In lieu of a real post — because, to be frank, you folks ain’t getting nothing of substance from me today, or possibly this month — I thought you might be interested in some of the Internet search terms by which people come across this here blog: 

  • sex beautiful jew (well, obviously)
  • when did they stop making Eaton’s Viking fridge (I wrote a post about Rowan’s grief over replacing our 25-year-old refrigerator. Apparently a lot of people harbour ancient Viking beer fridges and are trying to figure out what to do with them.)
  • maman sex (a perennial favourite)
  • You are the parent of a 16-year-old boy. You come home unexpectedly and find your door ajar.
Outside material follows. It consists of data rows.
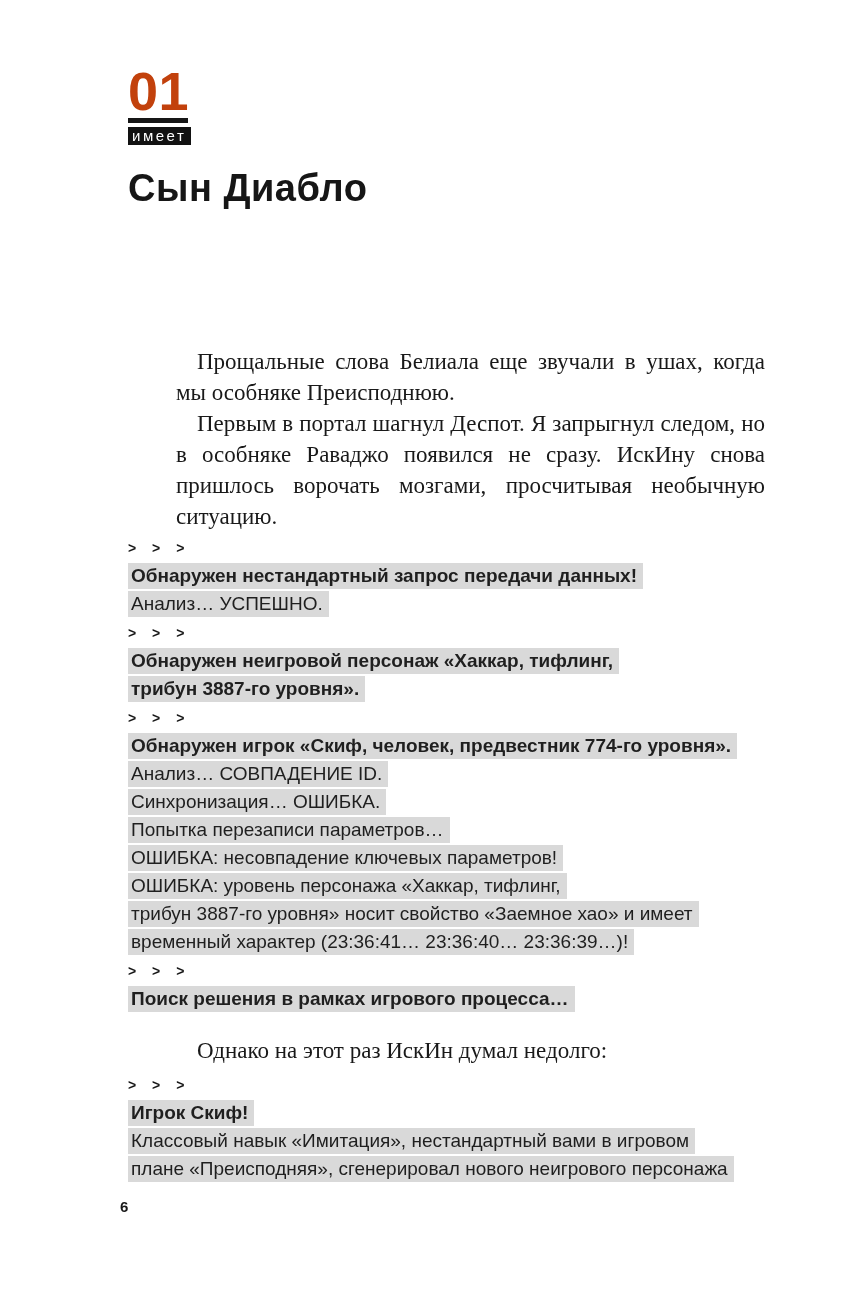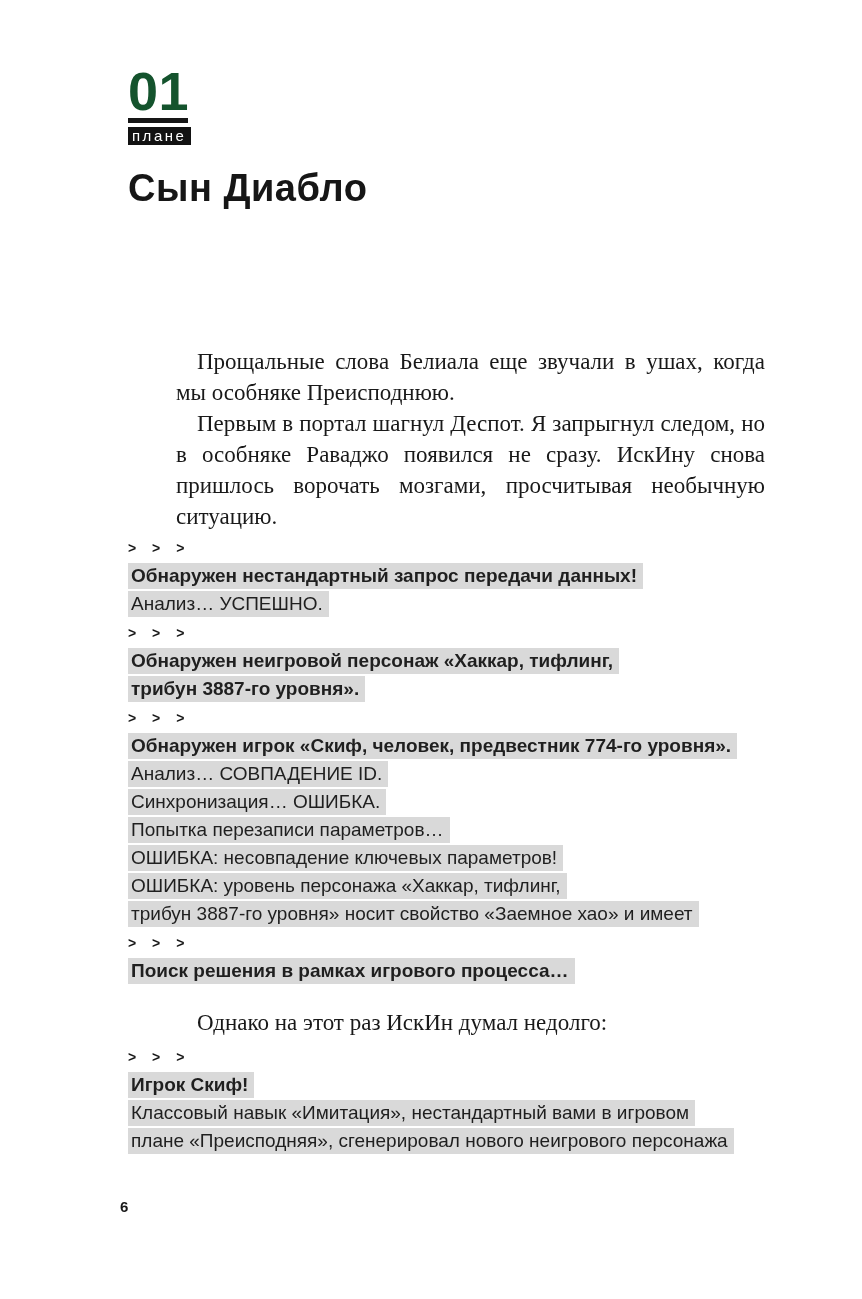--- a/index.html
+++ b/index.html
@@ -16,7 +16,7 @@
   .chapter-header { position:absolute; left:128px; top:64px; }
   .chapter-number {
     font:600 54px/54px "Liberation Sans", sans-serif;
-    color:#14532d; letter-spacing:0.5px;
+    color:#c2410c; letter-spacing:0.5px;
   }
   .chapter-rule { width:60px; height:5px; background:#161616; margin-top:0; }
   .chapter-label {

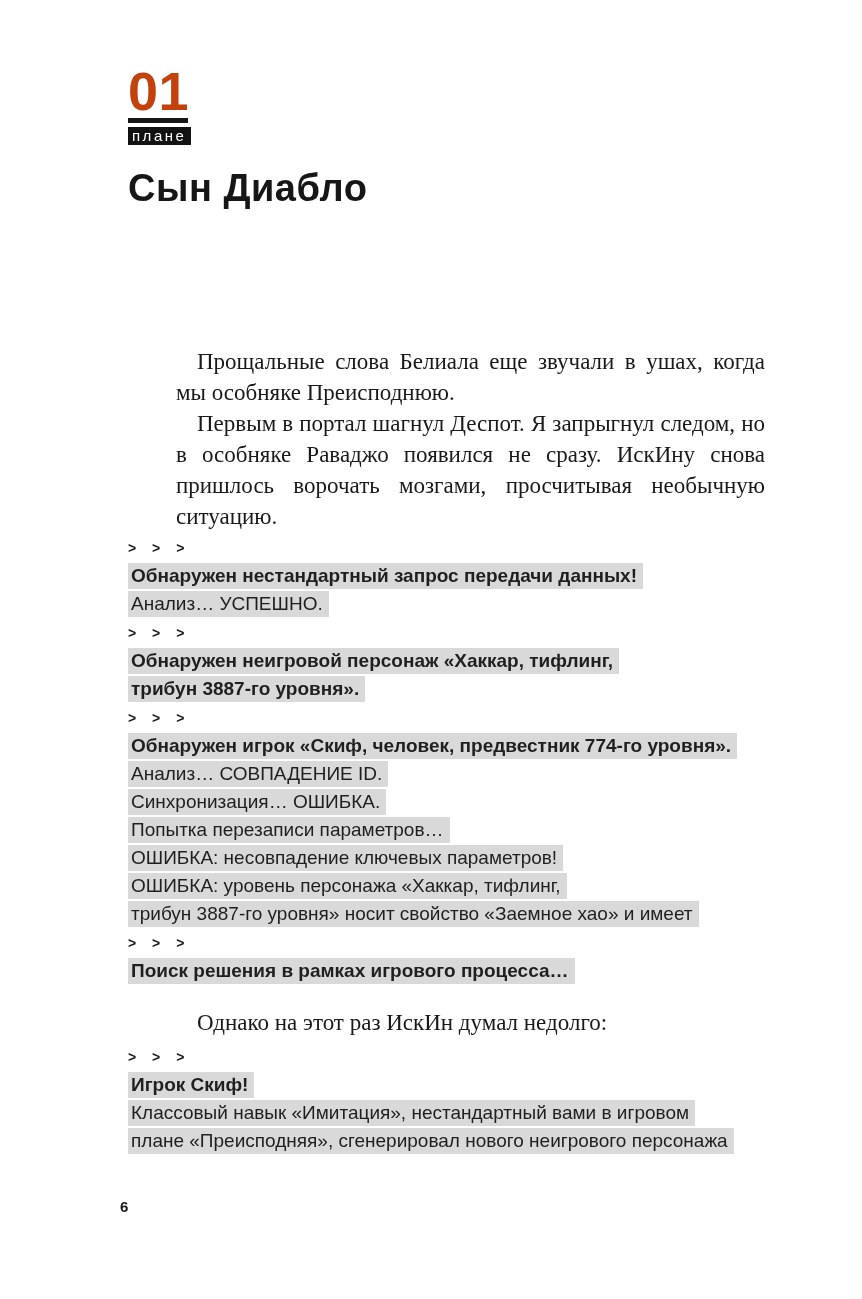--- a/index.html
+++ b/index.html
@@ -82,7 +82,7 @@
   <div class="chapter-header">
     <div class="chapter-number">01</div>
     <div class="chapter-rule"></div>
-    <div class="chapter-label">плане</div>
+    <div class="chapter-label">имеет</div>
     <div class="chapter-title">Сын Диабло</div>
   </div>
 

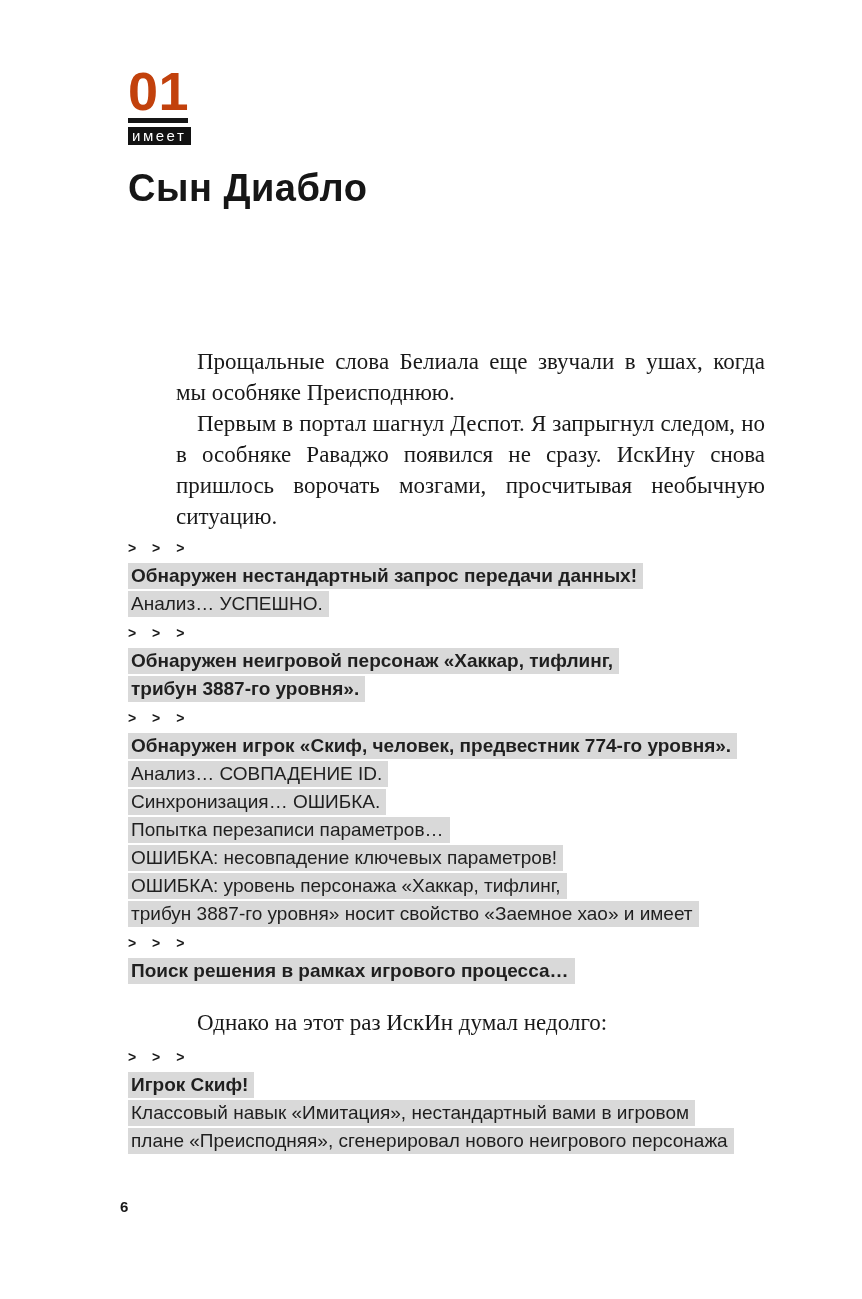--- a/index.html
+++ b/index.html
@@ -103,6 +103,7 @@
       <div class="sysline">ОШИБКА: несовпадение ключевых параметров!</div>
       <div class="sysline">ОШИБКА: уровень персонажа «Хаккар, тифлинг,</div>
       <div class="sysline">трибун 3887-го уровня» носит свойство «Заемное хао» и имеет</div>
+      <div class="sysline">временный характер (23:36:41… 23:36:40… 23:36:39…)!</div>
       <div class="marker">&gt; &gt; &gt;</div>
       <div class="sysline bold">Поиск решения в рамках игрового процесса…</div>
       <p class="para para-single">Однако на этот раз ИскИн думал недолго:</p>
Inside, you discover your son’s friend looking through a kitchen drawer. The boy says he is looking for a paper and a pencil so he can leave your son a note. On the counter next to him is a lock-pick and some of your jewelry and he smells of marijuana. You tell the boy to leave immediately and he does. Which of the following, if any, will you do now (No idea how this relates. But so intriguing! What would you do?)
  • sex maman (also hot)
  • pizza; piece of pizza (quite possibly the most common terms, based on one sort of throwaway post about not wanting to share a piece of pizza with Rachel. Lesson learned: improve your blog stats by writing about pizza.)
  • jewish weddings gay (they're expecting something so happy, and then I traumatize them with my story of a gay Jewish wedding that turned into a funeral. So sad.)
  • the unexpected murda alas vainly cries the child of glass when the two shall be as one the spirits journey shall be done (Child of Glass obsessees, unite!)
  • tubular meat warmers (ew. “Tubular meat” is code word around here for hot dogs.)
  • Sexy French maman (we cater to the bilingual around here. I think I get so many hits for both French and English because search engines read “Mama non Grata” as “Maman on Grata.” I wonder what they make of all those posts about toe jam. Either they’re really disappointed or really, really happy.)
  • Toddlers left in basement unsupervised (heh. Enough said.)
  • Scrabble pieces in a Crown Royal bag (The gum wrapper chain! A portal to untold happiness for so many of you, as it turned out.)
  • Vegetarian homeschooling home birthing (I love how this makes me sound so granola. I am full of admiration for my friends who homeschool, but, frankly, I would gnaw off my own leg rather than attempt it here. Also, meat is yummy (see “tubular meat,” above). But I would get pregnant again if only to have another homebirth. Although then we'd  have to figure out what to do with the ensuing baby.)
  • Foursome sex (you are sensing a theme here, aren’t you?)
  • reasons not to move to Thunder Bay (I hope I haven’t dissuaded anybody.)